The outdated expectation that fund managers should contribute 10% of their fund size is unrealistic for most. Instead, determine what is reasonable based on your personal finances and be prepared to explain your decision with confidence.

Alternative Strategies:

  • Seek an anchor or seed investor to show early commitment.
  • Consider seeding the fund with real estate assets instead of cash.
  • Be prepared to discuss your “skin in the game” confidently, without hesitation.

Step 4: Commit to the Grind

Unlike syndications, which have a clear start and stop period, raising capital for a fund is often an ongoing process. If you have a closed-end fund, you’re racing against the clock to hit your target before the raise period ends. Open-end funds require constant capital raising efforts.

Successful capital raising demands daily focus. Developing a structured marketing, outreach, and follow-up plan is essential to maintaining investor interest without overwhelming them.

Are You Ready?

  • Do you have a plan to make capital raising a daily activity?
  • If you have a closed-end fund, do you have a timeline and milestones?

Step 5: Build and Organize Your Investor List

Before you start pitching, you need a well-curated list of potential investors. Many managers hesitate because they aren’t sure who in their network is accredited. While there’s no perfect solution, start with a broad list and refine as you go.

Your list should include both direct prospects and connectors—people who can introduce you to high-net-worth investors.

Where to Start:

  • Investors from previous deals
  • Friends and family members
  • Professional and alumni networks
  • Colleagues in real estate and other industries (e.g., doctors, attorneys, executives)

Best Practices for Organization:

  • Use a CRM or spreadsheet to track contacts, outreach dates, follow-ups, and notes.
  • Involve your team in list-building efforts to expand your reach.

Final Thoughts

Raising capital is a long-term commitment that requires preparation, persistence, and a solid strategy.
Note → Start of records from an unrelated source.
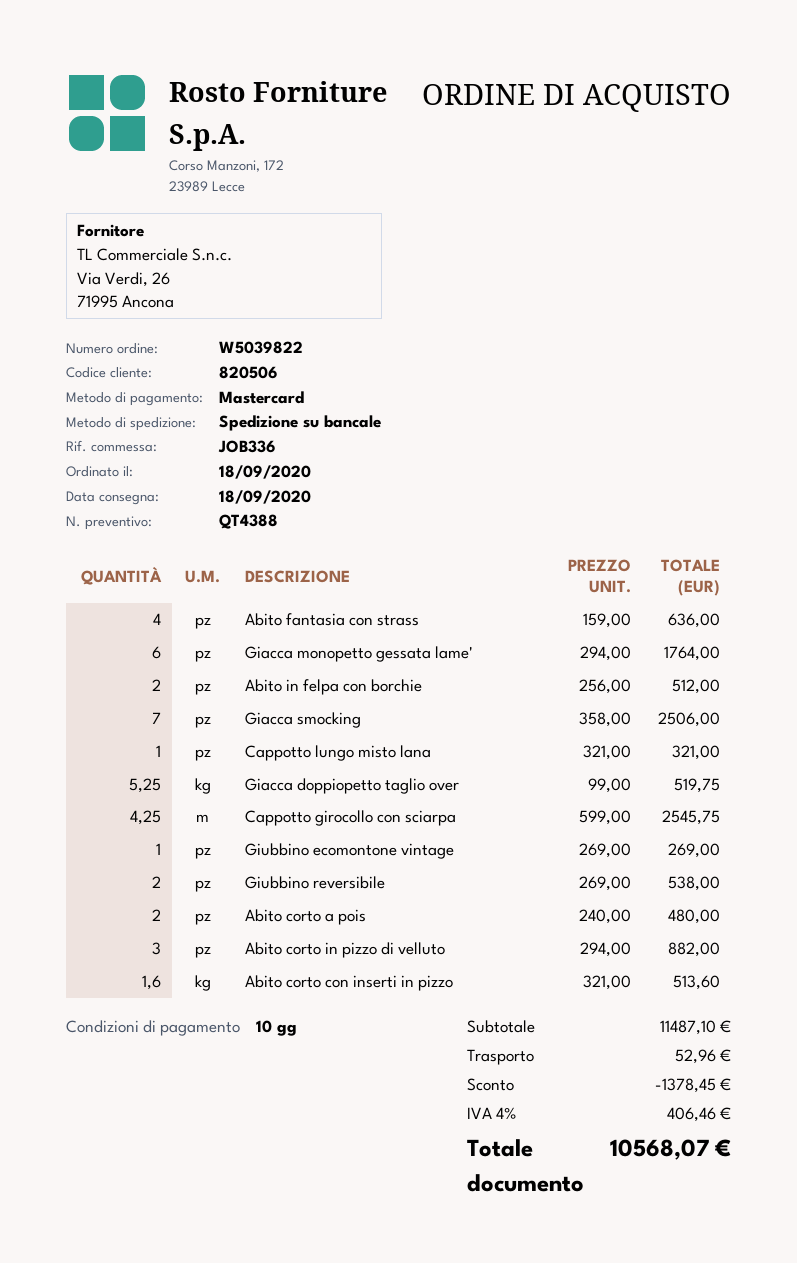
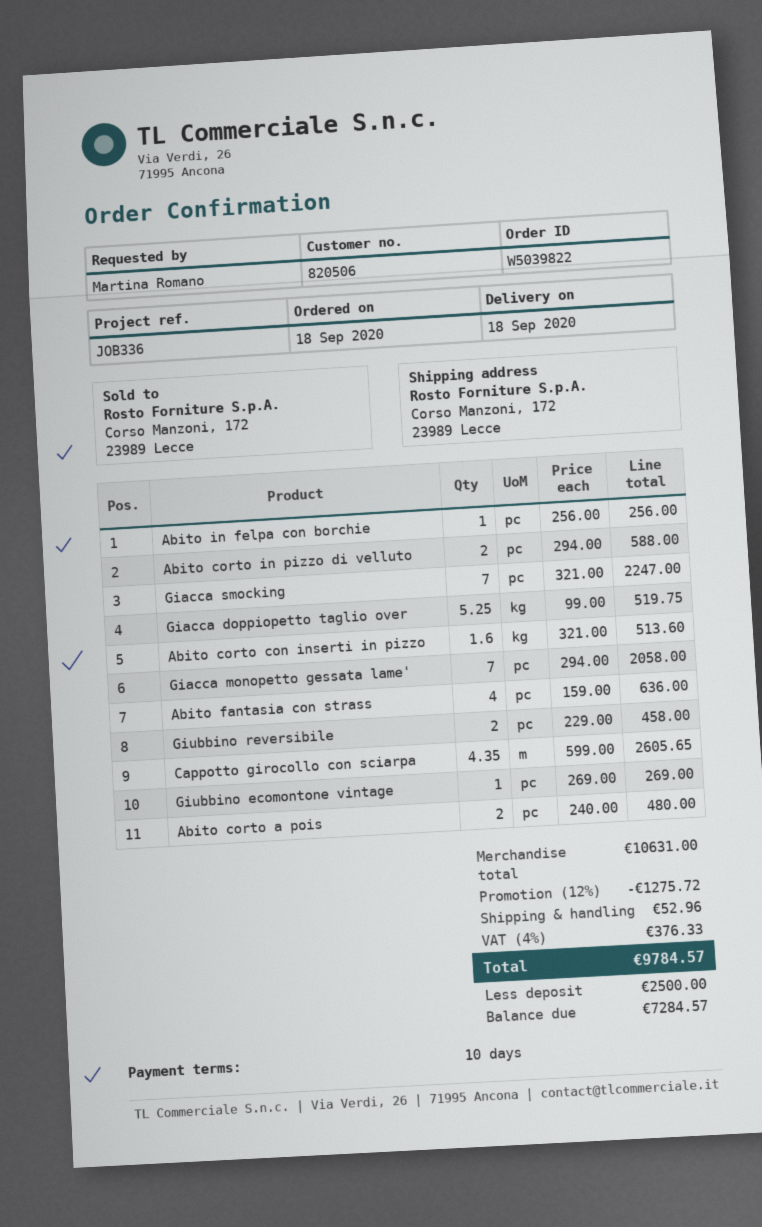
Giacca monopetto gessata lame': 6 x 294.00 = 1764.00 -> 7 x 294.00 = 2058.00
Abito in felpa con borchie: 2 x 256.00 = 512.00 -> 1 x 256.00 = 256.00
Giacca smocking: 7 x 358.00 = 2506.00 -> 7 x 321.00 = 2247.00
Cappotto lungo misto lana: 1 x 321.00 = 321.00 -> none
Cappotto girocollo con sciarpa: 4.25 x 599.00 = 2545.75 -> 4.35 x 599.00 = 2605.65
Giubbino reversibile: 2 x 269.00 = 538.00 -> 2 x 229.00 = 458.00
Abito corto in pizzo di velluto: 3 x 294.00 = 882.00 -> 2 x 294.00 = 588.00
subtotal: 11487.10 -> 10631.00
discount: 1378.45 -> 1275.72
tax: 4% = 406.46 -> 4% = 376.33
total: 10568.07 -> 9784.57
By structuring your approach, understanding your offering deeply, and building the right network, you’ll be well-positioned to secure investors and grow your fund successfully.

Are you ready to start your capital raising journey? Begin by refining your investment offering, building your investor list, and committing to daily outreach efforts. The sooner you take action, the closer you’ll be to closing your first deal.

Legal Issues

Whenever you are raising capital, you are selling securities. This implicates various laws and other regulations, and also creates potential liability for you, so you want to make sure that you understand the limits around what you can and cannot say while selling securities, the legal limitations on who you can raise money from, and various other issues that your securities counsel can guide you through. If you aren’t already familiar with these legal issues, you should take some time to discuss them with your attorney.